Mit Dietmar Nietan, dem Koordinator der Bundesregierung für die deutsch-polnische zwischengesellschaftliche und grenznahe Zusammenarbeit, sprach Rudolf Urban unter anderem über den minderheitensprachen Deutschunterricht in Polen.
Im Februar 2022 wurde durch Verordnung des Bildungsministers Przemysław Czarnek der Deutschunterricht als Minderheitensprache an polnischen Schulen von drei Wochenstunden auf eine gekürzt. Was anfangs heftig diskutiert wurde, scheint heute in der großen Politik in Vergessenheit geraten zu sein.
Ja, in der Tat bin ich ein bisschen unglücklich, denn wir haben im vergangenen Jahr im Bundeshaushalt ab 2023 Mittel für die Förderung auch von Polnisch als Muttersprache in Deutschland bereitgestellt. Die Ministerialbürokratie ist aber noch nicht so weit gekommen, dass die Mittel auch wirklich fließen. Ich bin allerdings guter Dinge, dass wir in den nächsten ein bis zwei Wochen endlich das Ganze zum Laufen bringen, um zu zeigen, dass wir es auch in Deutschland gut finden, wenn die Kinder der vielen Menschen, die aus Polen kommen, ihre Muttersprache weiter pflegen können. Und genauso wünschen wir uns, dass die Menschen hier, die deutsche Minderheit, ihre Muttersprache weiter pflegen kann.
Sie haben in Ihrer Rede beim Sommerempfang des Deutschen Konsulates in Oppeln auch an sich selbst angeknüpft, dass Sie in Ihrer Heimat zur evangelischen Minderheit in einer katholischen Mehrheit gehörten. Welche Bedeutung haben heute noch nationale und ethnische Minderheiten? Es kommt einem manchmal so vor, als könnten heute in Deutschland die wenigsten mit dem Begriff etwas anfangen.
Ich finde es großartig, wenn es eine bunte Gesellschaft gibt, denn dann ist sie spannend. Und wenn es in bestimmten Ländern aufgrund der geschichtlichen Entwicklung auch nationale Minderheiten gibt, dann spielen sie immer eine positive Rolle in der Gesellschaft. Denn eine Minderheit ist darauf angewiesen, dass in der Gesellschaft Frieden und Toleranz herrschen. Eine Minderheit würde immer die erste Gruppe sein, die bei Unfrieden und Intoleranz unter die Räder gerät.

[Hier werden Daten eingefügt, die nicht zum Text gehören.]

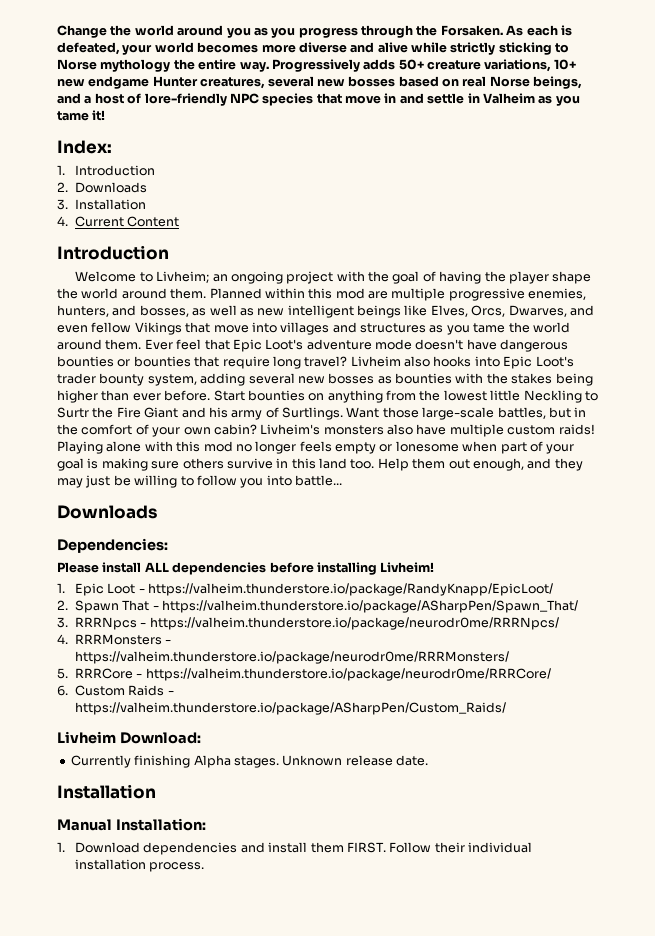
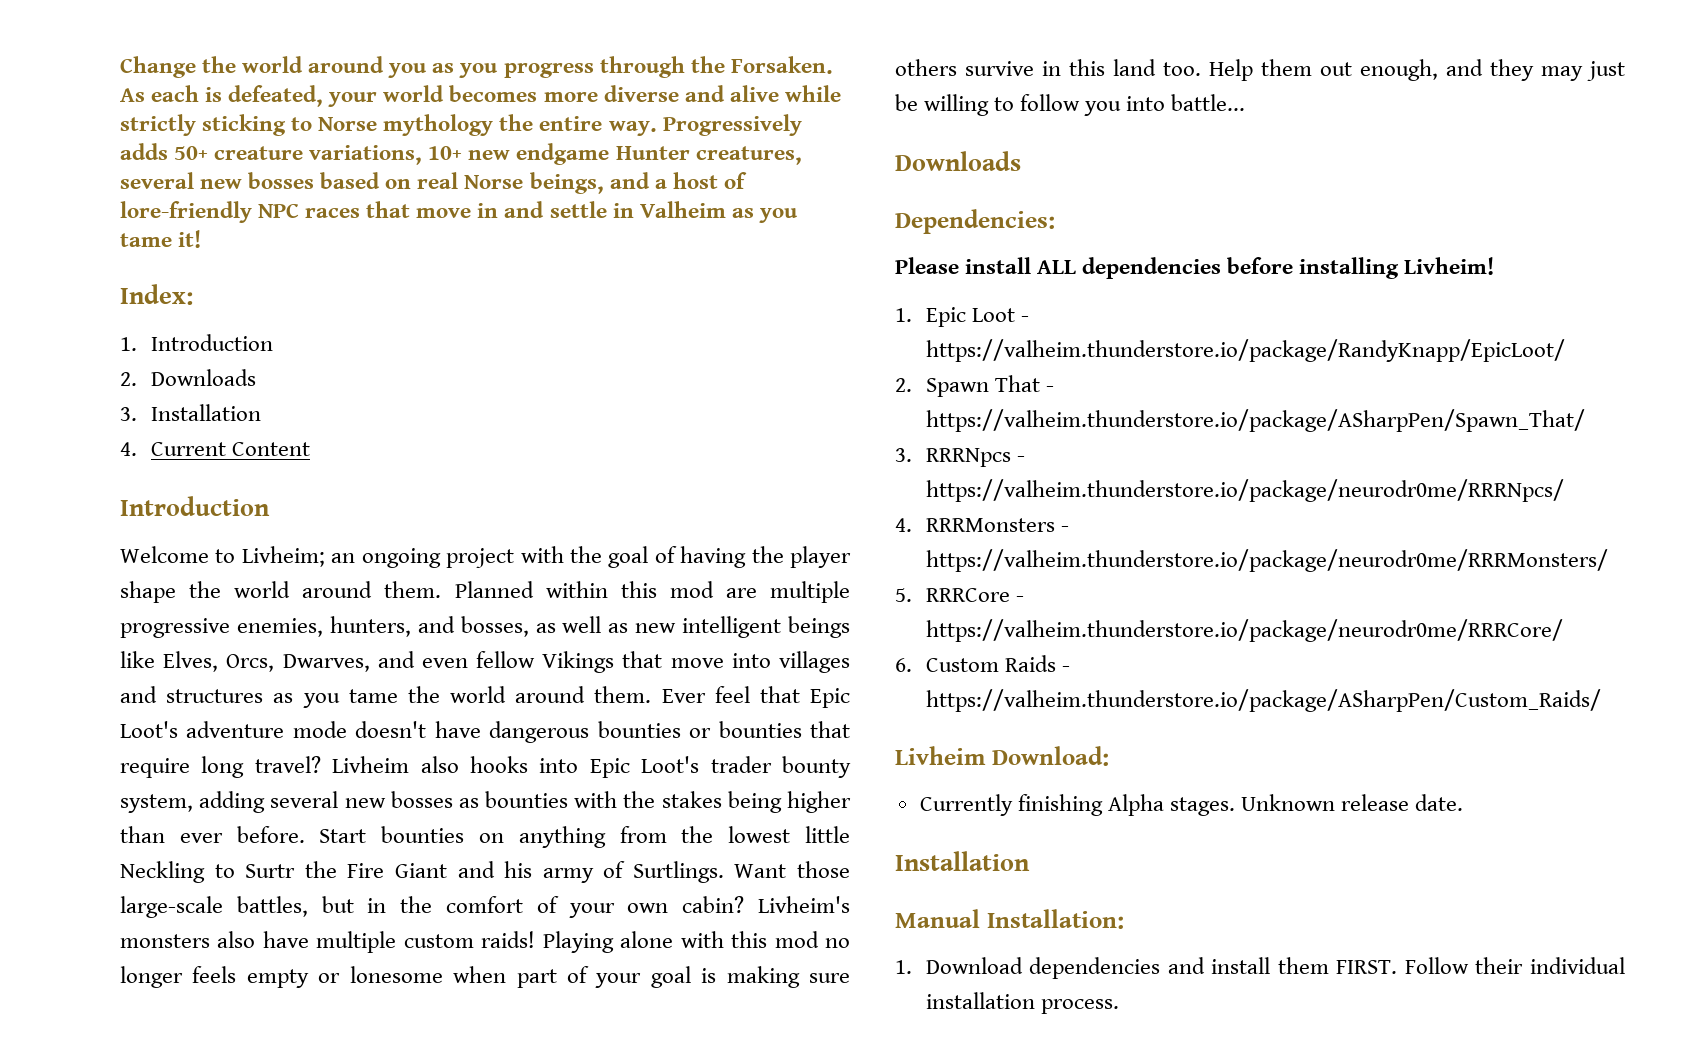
[262,93,314,106] species -> [305,208,361,218] races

Deshalb haben Minderheiten eine positive Funktion für die Zivilgesellschaften. Ich habe in meiner Rede gesagt, dass Minderheiten das Salz in der Suppe sind. Und stellen wir uns doch mal eine Suppe ohne Salz vor – wie schrecklich. Deshalb sind Minderheiten wichtig, sie sind eine Bereicherung in jedem Land, ungeachtet dessen, ob es eine deutsche, dänische oder ungarische Minderheit ist. Den Zustand der Toleranz in einer Gesellschaft sieht man immer daran, wie die Mehrheitsgesellschaft mit der Minderheitengesellschaft umgeht.
Im Herbst finden in Polen Parlamentswahlen statt und im Wahlkampf, der eigentlich schon begonnen hat, wird von der PiS Deutschland immer eindeutiger als Feind beschrieben. Wie gehen Sie damit um?

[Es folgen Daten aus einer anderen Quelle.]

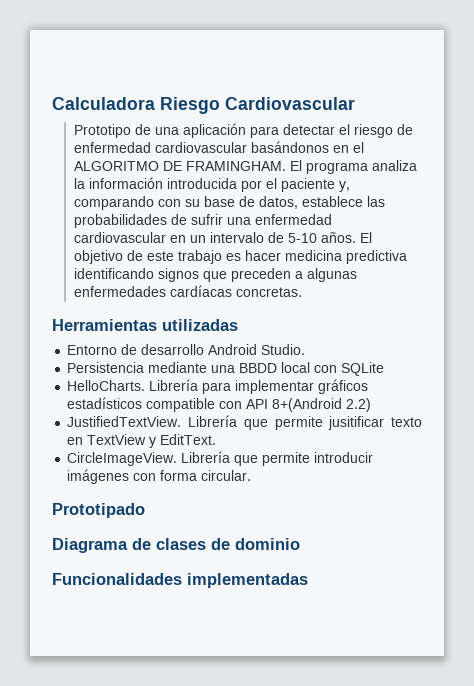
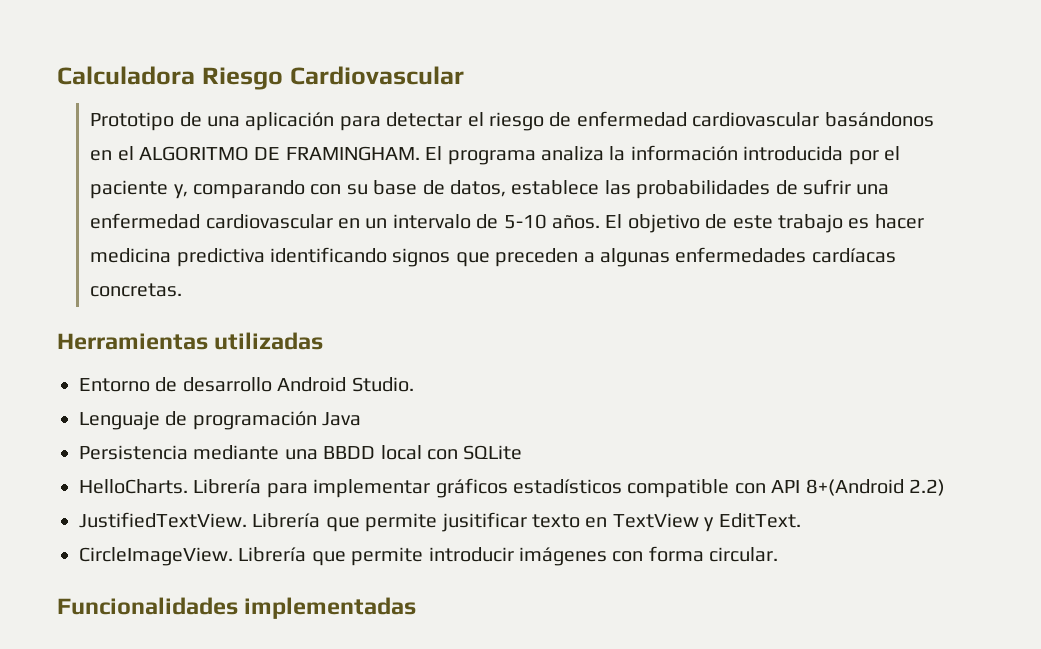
(306, 349) none -> [79,411,362,430] // Lenguaje de programación Java
[52,503,145,518] [52,538,300,553] // Prototipado // Diagrama de clases de dominio -> (779, 554) none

Das Schlimme ist, ich kann oft mit Ministern der PiS-Regierung unter vier Augen durchaus vernünftige Gespräche führen, aber ich merke, dass im öffentlichen Raum antideutsche Rhetorik als Mittel der Innenpolitik genutzt wird. Das ist schade, denn das vergiftet das Klima und erschwert die Gespräche, zum Beispiel auch über den muttersprachlichen Deutschunterricht in Polen und den Polnischunterricht in Deutschland.
Ich wünsche mir sehr, dass die Diskriminierung der deutschen Minderheit durch die massiven Kürzungen der Unterstützung des muttersprachlichen Unterrichts aufgehoben werden und ich versuche, gerade in meiner Arbeit zu zeigen, dass ich mich natürlich auch für die Polonia in Deutschland einsetze, damit ihre Angehörigen mehr muttersprachlichen Unterricht erhalten. Ich finde es aber ungerecht, wenn Fehler, die wir vielleicht auf deutscher Seite gemacht haben, der Vorwand für die polnische Regierung ist, die deutsche Minderheit zu diskriminieren. Man kann doch nicht eigene polnische Staatsbürger diskriminieren und ich hoffe sehr, dass wir spätestens nach dem Wahlkampf, egal wer die Parlamentswahlen in Polen gewinnt, endlich zu guten Lösungen kommen.